For the entries below, copy exactly the line that contains "LP, 11-28: 0.5 -> none" through the line that contains "07:00: 13 -> 16.2", both ends included, and exclude all pictures.

(Data for analysis)

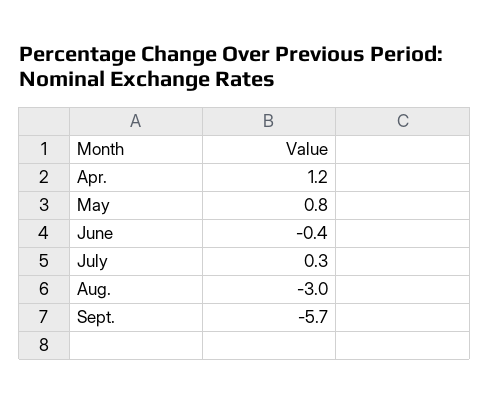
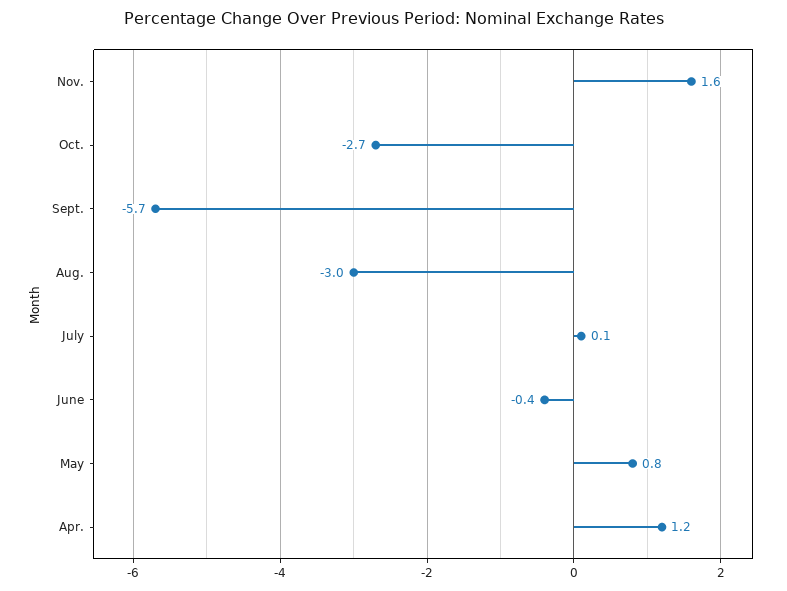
July: 0.3 -> 0.1
Nov.: none -> 1.6
Oct.: none -> -2.7

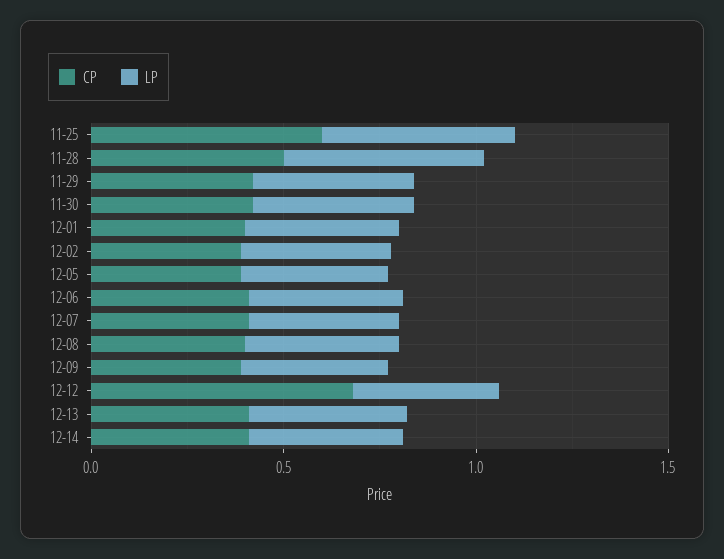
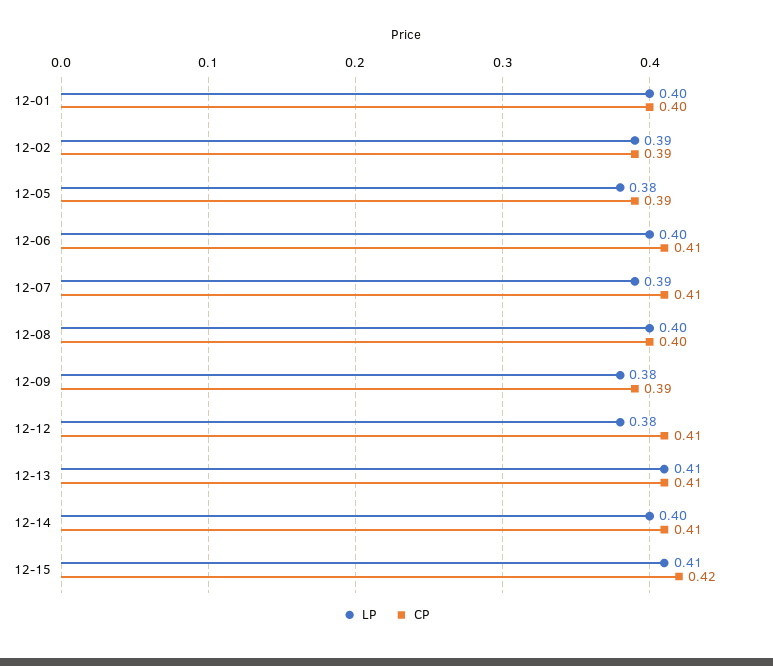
CP, 11-25: 0.6 -> none
LP, 11-25: 0.5 -> none
CP, 11-28: 0.5 -> none
LP, 11-28: 0.5 -> none
CP, 11-29: 0.4 -> none
LP, 11-29: 0.4 -> none
CP, 11-30: 0.4 -> none
LP, 11-30: 0.4 -> none
CP, 12-12: 0.7 -> 0.41
LP, 12-15: none -> 0.41
CP, 12-15: none -> 0.42

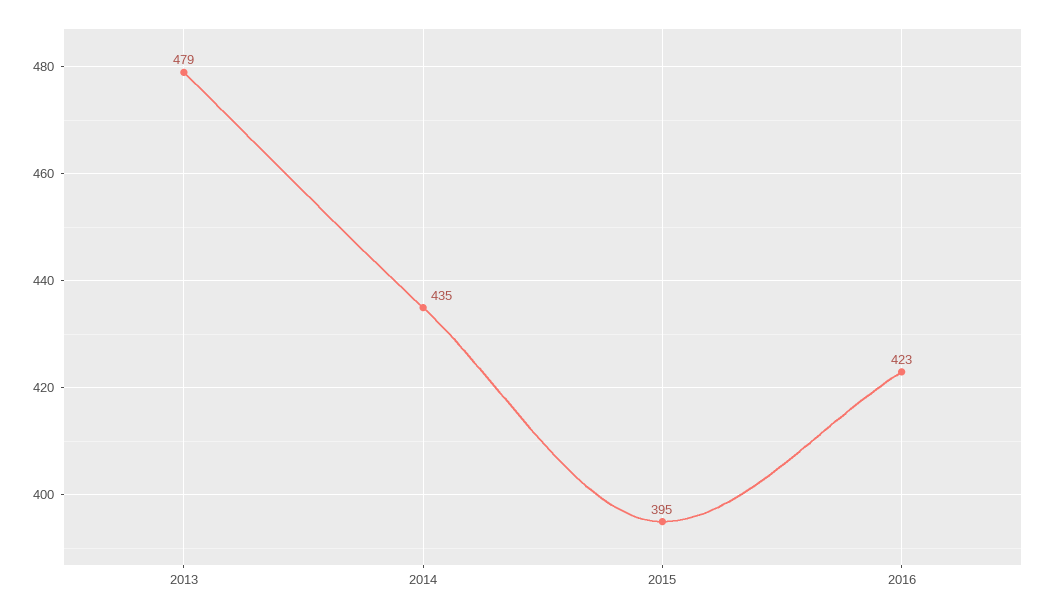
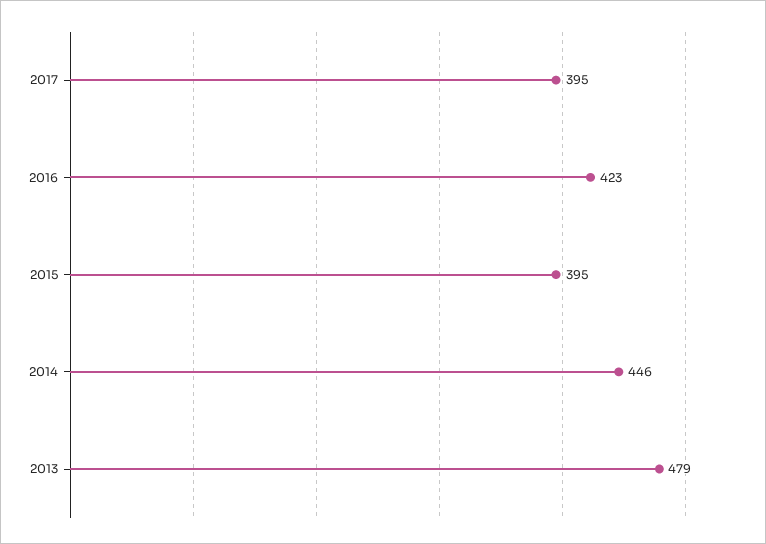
2014: 435 -> 446
2017: none -> 395

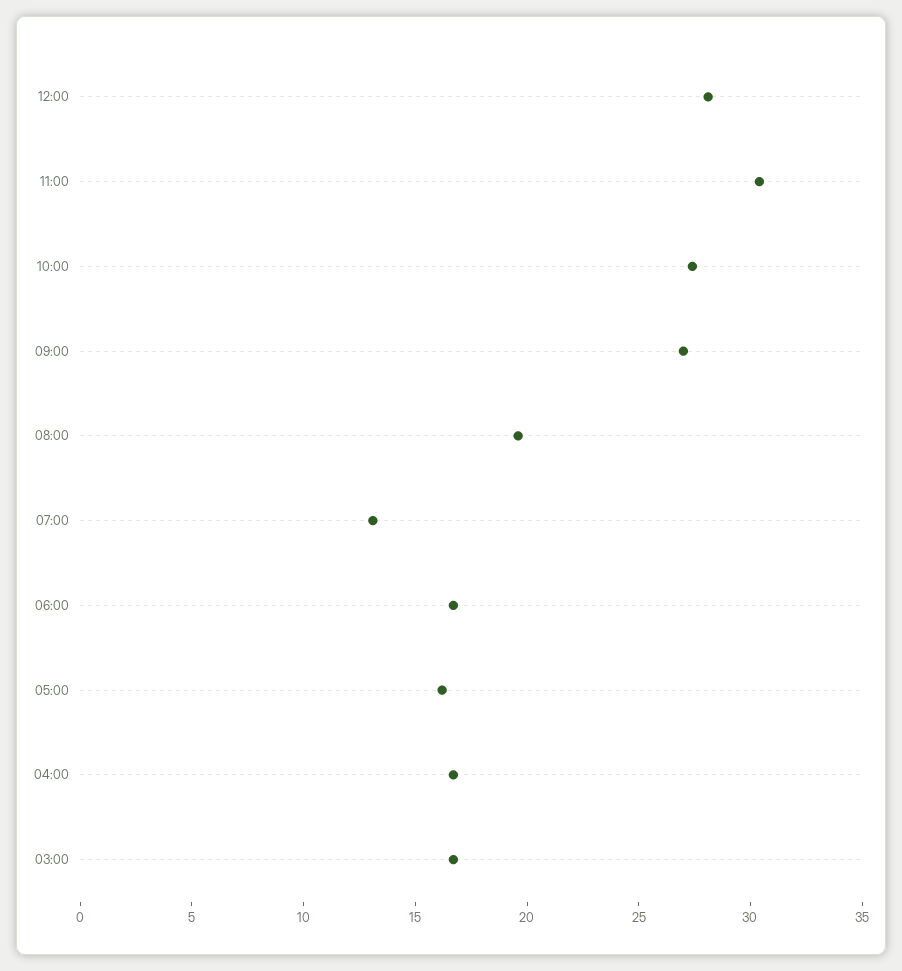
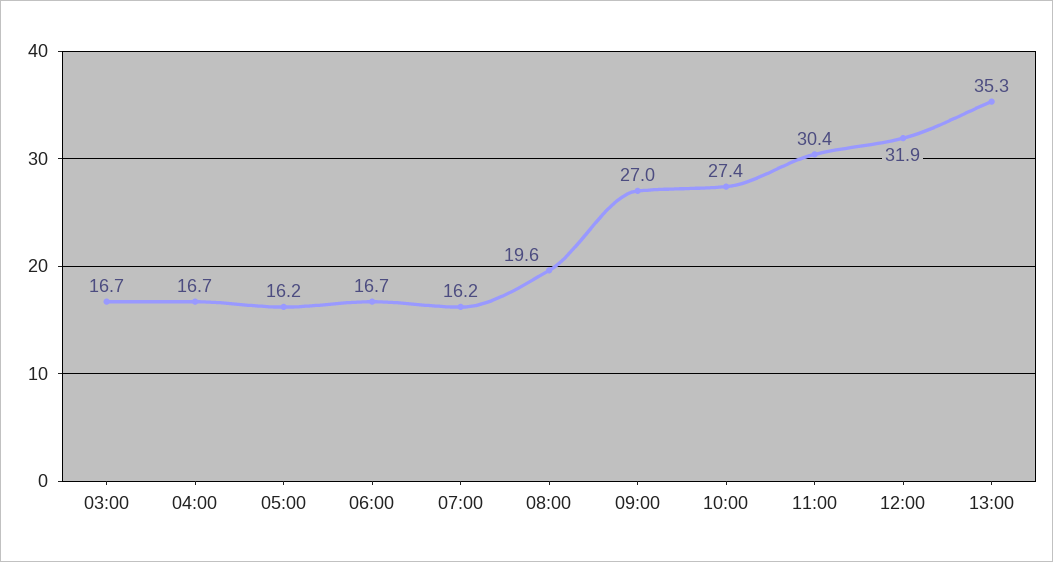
12:00: 28 -> 31.9
07:00: 13 -> 16.2
13:00: none -> 35.3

(End Data for analysis)

> _Solution to this exercise_
LP, 11-28: 0.5 -> none
CP, 11-29: 0.4 -> none
LP, 11-29: 0.4 -> none
CP, 11-30: 0.4 -> none
LP, 11-30: 0.4 -> none
CP, 12-12: 0.7 -> 0.41
LP, 12-15: none -> 0.41
CP, 12-15: none -> 0.42

2014: 435 -> 446
2017: none -> 395

12:00: 28 -> 31.9
07:00: 13 -> 16.2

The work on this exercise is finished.